Appearance
Why the mail history matters (and what 1y actually means)
The 1y "backpop scope" is not a retention ceiling. Michael's correction 2026-06-14, verbatim: "1y meant test the oauth connections for stability by polling a large date range." A year-wide IMAP/Graph pull is a stability probe for the OAuth lane on CT102 — it exercises pagination, throttle handling, and credential refresh against a meaningfully deep window. It is not a statement about how long mail is kept.

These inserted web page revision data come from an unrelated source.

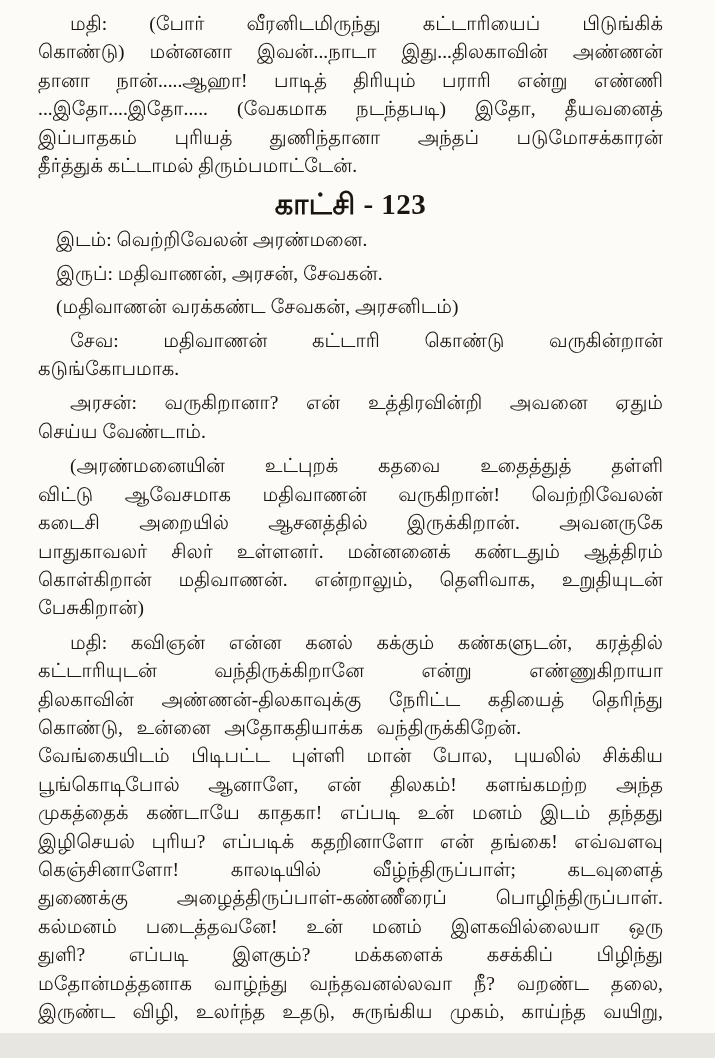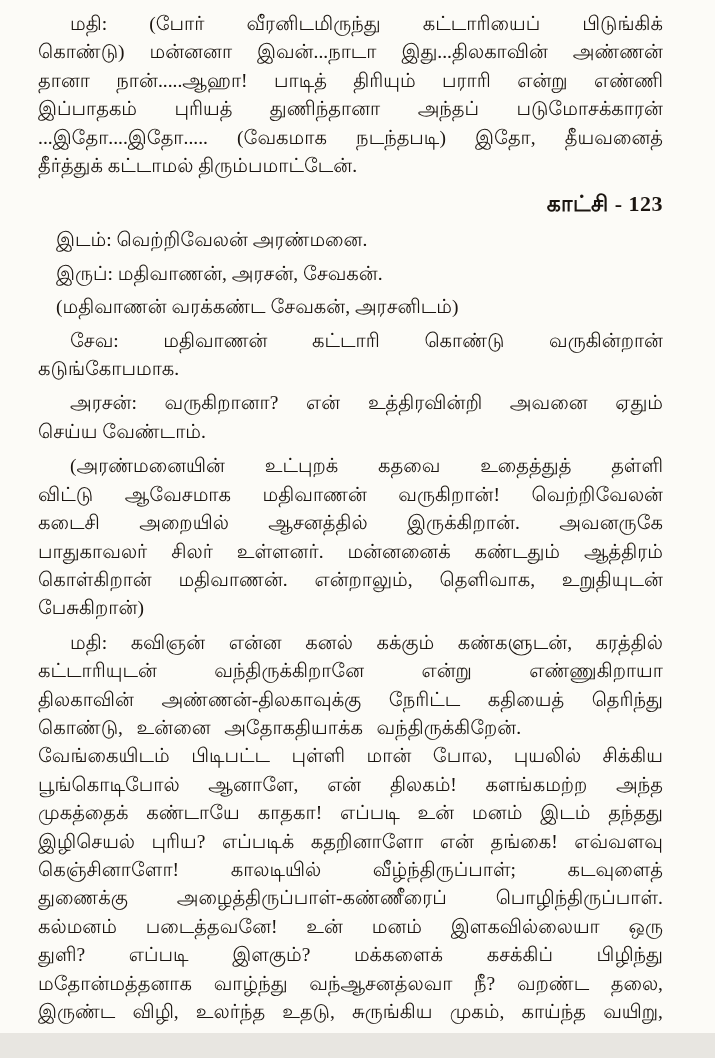--- a/index.html
+++ b/index.html
@@ -34,44 +34,44 @@
   .ln.end {
     text-align: center;
     text-align-last: left;
   }
   .ln.loose {
     text-align: right;
     text-align-last: left;
     word-spacing: 0.45em;
   }
   .scene-heading {
-    text-align: right;
-    font-size: 22px;
+    text-align: center;
+    font-size: 29px;
     line-height: 36px;
     font-weight: bold;
     margin: 4px 0 4px 0;
     letter-spacing: 0.5px;
   }
   .stage-line {
     margin: 0 0 5px 18px;
     text-align: left;
     text-align-last: left;
   }
 </style>
 </head>
 <body>
 
 <div class="page">
 
   <div class="para">
     <div class="ln first">மதி: (போர் வீரனிடமிருந்து கட்டாரியைப் பிடுங்கிக்</div>
     <div class="ln">கொண்டு) மன்னனா இவன்...நாடா இது...திலகாவின் அண்ணன்</div>
     <div class="ln">தானா நான்.....ஆஹா! பாடித் திரியும் பராரி என்று எண்ணி</div>
+    <div class="ln">...இதோ....இதோ..... (வேகமாக நடந்தபடி) இதோ, தீயவனைத்</div>
     <div class="ln">இப்பாதகம் புரியத் துணிந்தானா அந்தப் படுமோசக்காரன்</div>
-    <div class="ln">...இதோ....இதோ..... (வேகமாக நடந்தபடி) இதோ, தீயவனைத்</div>
     <div class="ln end">தீர்த்துக் கட்டாமல் திரும்பமாட்டேன்.</div>
   </div>
 
   <div class="scene-heading">காட்சி - 123</div>
 
   <div class="stage-line">இடம்: வெற்றிவேலன் அரண்மனை.</div>
   <div class="stage-line">இருப்: மதிவாணன்,  அரசன், சேவகன்.</div>
   <div class="stage-line">(மதிவாணன் வரக்கண்ட சேவகன், அரசனிடம்)</div>
 
   <div class="para">
@@ -99,17 +99,17 @@
     <div class="ln">திலகாவின் அண்ணன்-திலகாவுக்கு நேரிட்ட கதியைத் தெரிந்து</div>
     <div class="ln loose">கொண்டு, உன்னை அதோகதியாக்க வந்திருக்கிறேன்.</div>
     <div class="ln">வேங்கையிடம் பிடிபட்ட புள்ளி மான் போல, புயலில் சிக்கிய</div>
     <div class="ln">பூங்கொடிபோல் ஆனாளே, என் திலகம்! களங்கமற்ற அந்த</div>
     <div class="ln">முகத்தைக் கண்டாயே காதகா! எப்படி உன் மனம் இடம் தந்தது</div>
     <div class="ln">இழிசெயல் புரிய? எப்படிக் கதறினாளோ என் தங்கை! எவ்வளவு</div>
     <div class="ln">கெஞ்சினாளோ! காலடியில் வீழ்ந்திருப்பாள்; கடவுளைத்</div>
     <div class="ln">துணைக்கு அழைத்திருப்பாள்-கண்ணீரைப் பொழிந்திருப்பாள்.</div>
     <div class="ln">கல்மனம் படைத்தவனே! உன் மனம் இளகவில்லையா ஒரு</div>
     <div class="ln">துளி? எப்படி இளகும்? மக்களைக் கசக்கிப் பிழிந்து</div>
-    <div class="ln">மதோன்மத்தனாக வாழ்ந்து வந்ஆசனத்லவா நீ? வறண்ட தலை,</div>
+    <div class="ln">மதோன்மத்தனாக வாழ்ந்து வந்தவனல்லவா நீ? வறண்ட தலை,</div>
     <div class="ln">இருண்ட விழி, உலர்ந்த உதடு, சுருங்கிய முகம், காய்ந்த வயிறு,</div>
   </div>
 
 </div>
 
 </body></html>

The retention model is single-surface, append-only, on CT102:
/mnt/data/hinata/mail-archive/(bind-mounted into CT102) is the canonical archive. Everything the poller has ever fetched lives here, indefinitely, idempotent by SHA-256 filename.- The Mac local archive (
~/Sandpit/hinata/resources/email-poller/, 14,682 messages, Oct 2016 → Jun 2026) is moving into that same surface during the consolidation (perhow-to_mail-poller-consolidation-and-backpop.md§1.1) — not held in a parallel "historical" tree. There is no two-surface model. - Streaming continues the history. Every 15-minute CT102 poll appends; nothing is rotated or pruned.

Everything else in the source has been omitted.